TASK PROMPT >>
Reproduce verbatim all of the data given below, but do not carry over the images.

Image comparison data:
----
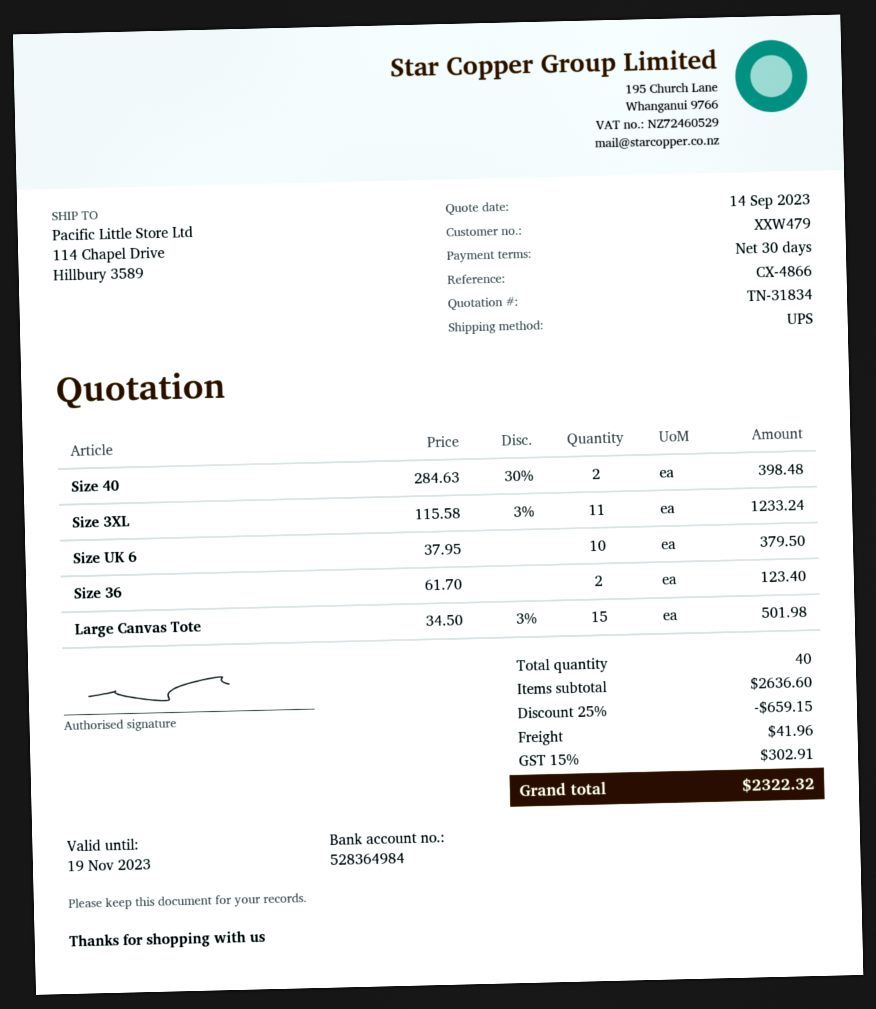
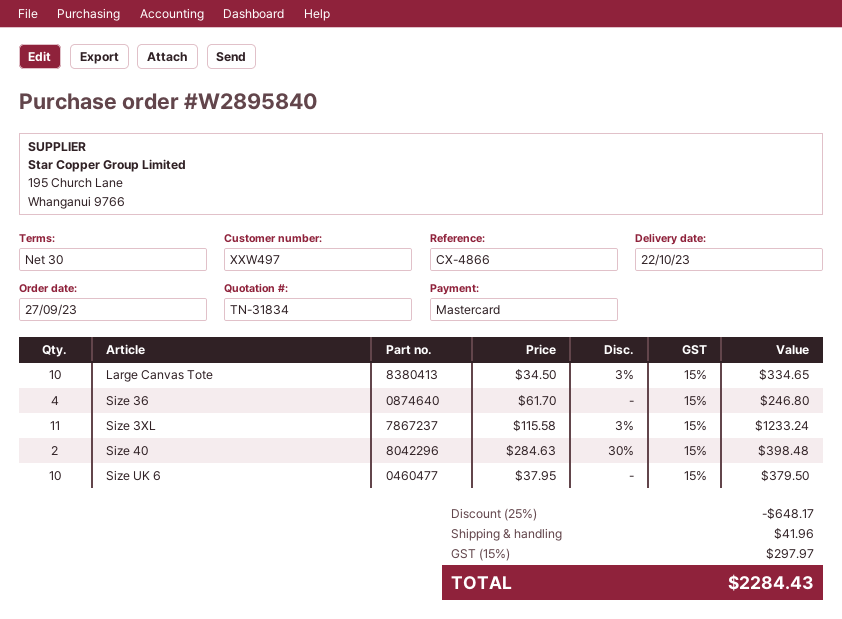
customer number: XXW479 -> XXW497
Size 36: 2 x 61.70 = 123.40 -> 4 x 61.70 = 246.80
Large Canvas Tote: 15 x 34.50 - 3% = 501.98 -> 10 x 34.50 - 3% = 334.65
discount: 25% = 659.15 -> 25% = 648.17
tax: 15% = 302.91 -> 15% = 297.97
total: 2322.32 -> 2284.43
----
RESPONSE >>
customer number: XXW479 -> XXW497
Size 36: 2 x 61.70 = 123.40 -> 4 x 61.70 = 246.80
Large Canvas Tote: 15 x 34.50 - 3% = 501.98 -> 10 x 34.50 - 3% = 334.65
discount: 25% = 659.15 -> 25% = 648.17
tax: 15% = 302.91 -> 15% = 297.97
total: 2322.32 -> 2284.43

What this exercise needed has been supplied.